Le Règlement européen européen sur l'Intelligence Artificielle (RIA pour la CNIL, ou "AI act") est applicable depuis le 1e août 2024 (selon un calendrier progressif, voir plus bas).

Face au 1e projet d'avril 2021, la coalition d'organisations de défense des droits humains #Protect Not Surveil (composée de l'EDRi [dont fait partie La Quadrature du Net], d'Amnesty International, Access Now, Algorithm Watch...) a mené un combat d'ampleur pour obtenir l'interdiction des IA utilisant la reconnaissance faciale en temps réel ou a posteriori, de celles permettant la police et la justice prédictive, l'usage de critères portant sur le genre ou la race, la notation automatisée, l’analyse comportementale (reconnaissance des émotions)...

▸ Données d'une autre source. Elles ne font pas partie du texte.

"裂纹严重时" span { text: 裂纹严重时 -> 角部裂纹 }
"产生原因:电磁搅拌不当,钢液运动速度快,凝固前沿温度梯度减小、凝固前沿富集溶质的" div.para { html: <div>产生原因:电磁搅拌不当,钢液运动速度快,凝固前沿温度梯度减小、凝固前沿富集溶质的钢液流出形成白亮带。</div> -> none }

La bataille menée par cette coalition, passée presque inaperçue en France (essentiellement relayée par Katia Roux, pour Amnesty), avait réussi à obtenir le vote d'un texte au Parlement européen qui reprenait l'essentiel de ses demandes en juin 2023 par 499 voix pour, 28 contre et 93 abstentions, soit à une très large majorité (avec cependant une restriction notable, celle de ne pas protéger les migrants, ce qui avait provoqué un appel en leur faveur de 151 organisations européennes).

Mais les Etats (au premier rang la France macroniste, qui aurait dû renoncer à la VSA...) ont obtenu le déclassement de certains dispositifs "interdits" vers seulement "réglementés", et beaucoup de droits d'exception, ce qui dénature le texte négocié avec le Parlement. La version finale de ce règlement n’interdira pas la surveillance biométrique de masse.

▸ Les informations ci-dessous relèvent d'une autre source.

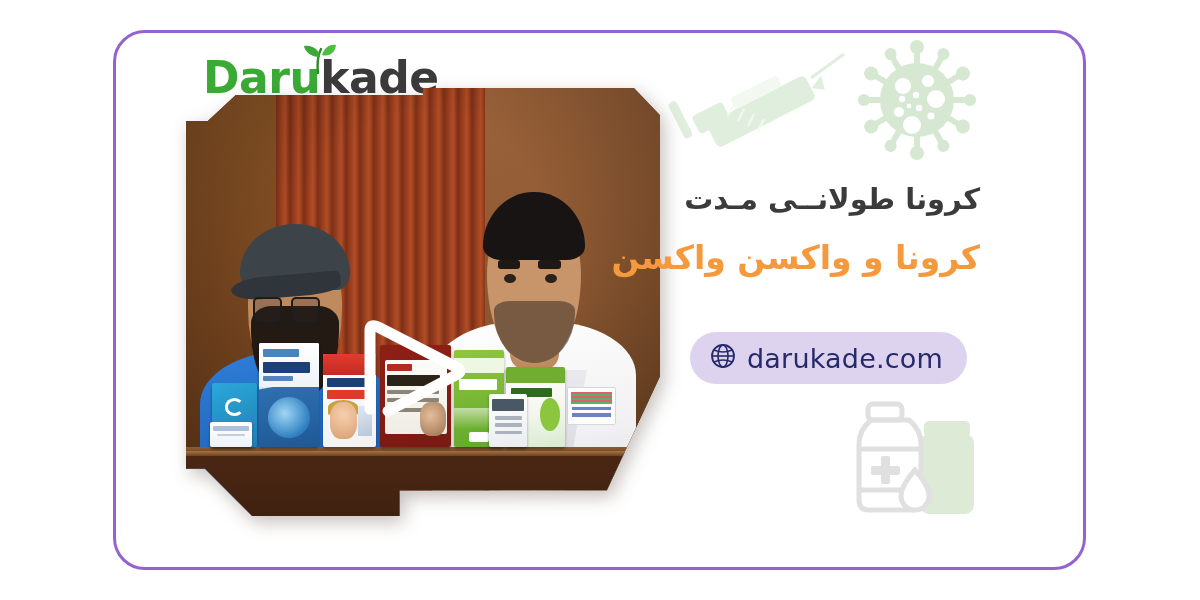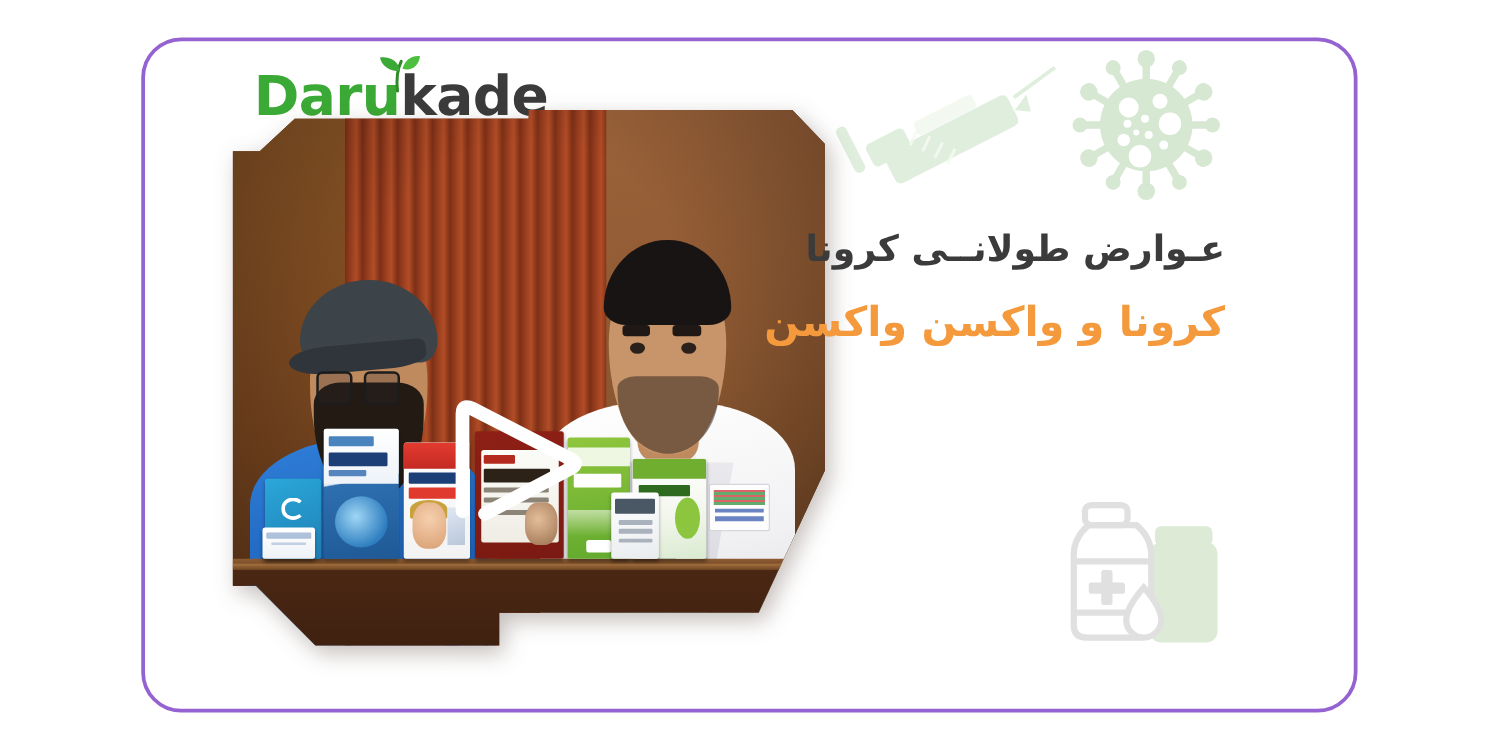"عـوارض طولانــی کرونا" div.headline { text: عـوارض طولانــی کرونا -> کرونا طولانــی مـدت }
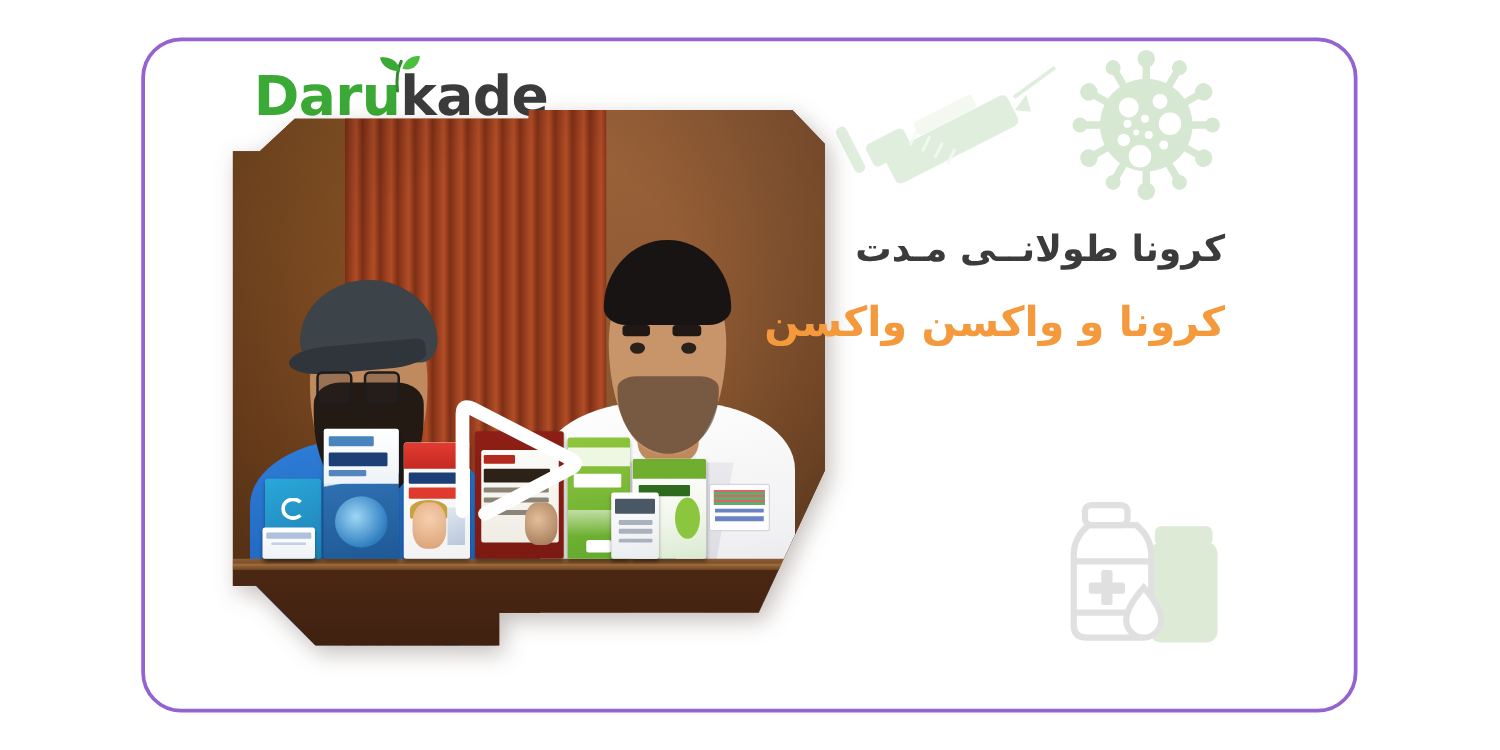"darukade.com" div.url-pill { html: none -> <div> <span> <svg> <circle></circle> <ellipse></ellipse> <line></line> <path></path> <path></path> </svg> </span> <span>darukade.com</span> </div> }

L'EDRi (Europan Digital Rights) garde comme objectif de long terme le texte négocié avec le Parlement. Par ailleurs, elle inventorie ci-dessous quelques axes de contestation qui pourraient y mener.

1er août 2024 : entrée en application du règlement

2 février 2025 : Interdictions relatives aux systèmes d’IA présentant des risques inacceptables.

2 août 2025 : application des règles pour les modèles d’IA à usage général, et nomination des autorités compétentes au niveau des États membres.

2 août 2026 : Toutes les dispositions du règlement sur l'IA deviennent applicables, notamment pour les systèmes d'IA à haut risque dans les domaines de la biométrie, des infrastructures critiques, de l'éducation, de l'emploi, de l'accès aux services publics essentiels, de l'application de la loi, de l'immigration et de l'administration de la justice.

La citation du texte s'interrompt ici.